Multigenerational epigenetic inheritance: One step forward, two generations back.

Modifications to DNA and histone proteins serve a critical regulatory role in the developing and adult brain, and over a decade of research has established the importance of these "epigenetic" modifications in a wide variety of brain functions across the lifespan. Epigenetic patterns orchestrate gene expression programs that establish the phenotypic diversity of various cellular classes in the central nervous system, play a key role in experience-dependent gene regulation in the adult brain, and are commonly implicated in neurodevelopmental, psychiatric, and neurodegenerative disease states. In addition to these established roles, emerging evidence indicates that epigenetic information can potentially be transmitted to offspring, giving rise to inter- and trans-generational epigenetic inheritance phenotypes. However, our understanding of the cellular events that participate in this information transfer is incomplete, and the ability of this transfer to overcome complete epigenetic reprogramming during embryonic development is highly controversial.
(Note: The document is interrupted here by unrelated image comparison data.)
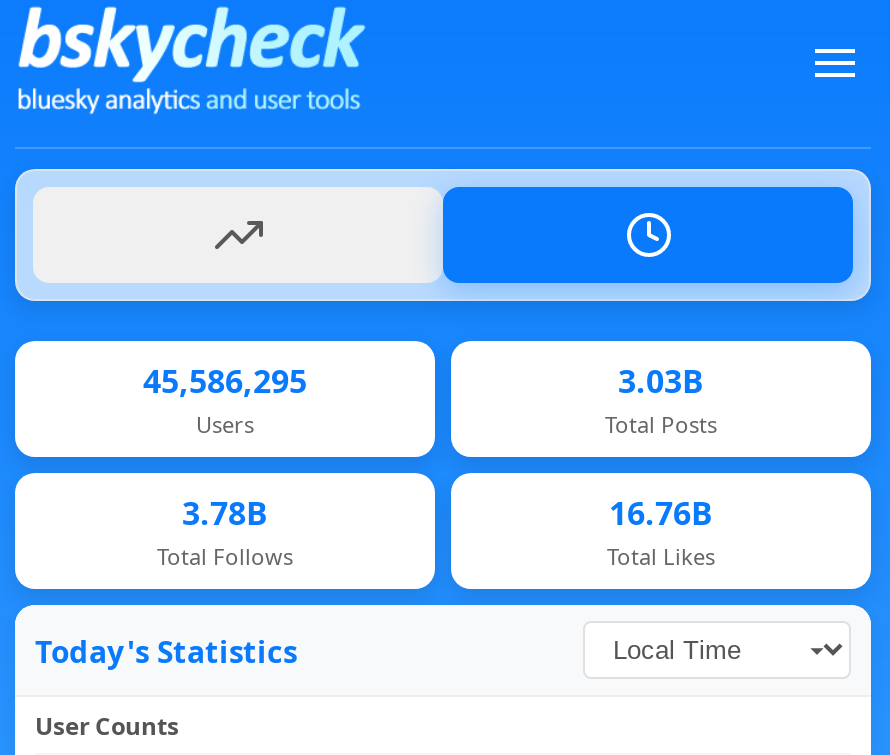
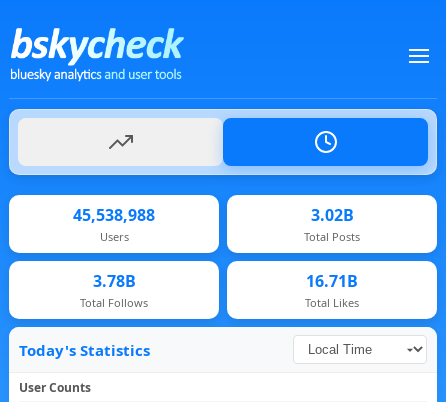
- 45,586,295
+ 45,538,988

- 3.03B
+ 3.02B

- 16.76B
+ 16.71B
This review explores the existing literature on multigenerational epigenetic mechanisms in the central nervous system. First, we focus on the cellular mechanisms that may perpetuate or counteract this type of information transfer, and consider how epigenetic modification in germline and somatic cells regulate important aspects of cellular and organismal development. Next, we review the potential phenotypes resulting from ancestral experiences that impact gene regulatory modifications, including how these changes may give rise to unique metabolic phenotypes. Finally, we discuss several caveats and technical limitations that influence multigenerational epigenetic effects. We argue that studies reporting multigenerational epigenetic changes impacting the central nervous system must be interpreted with caution, and provide suggestions for how epigenetic information transfer can be mechanistically disentangled from genetic and environmental influences on brain function.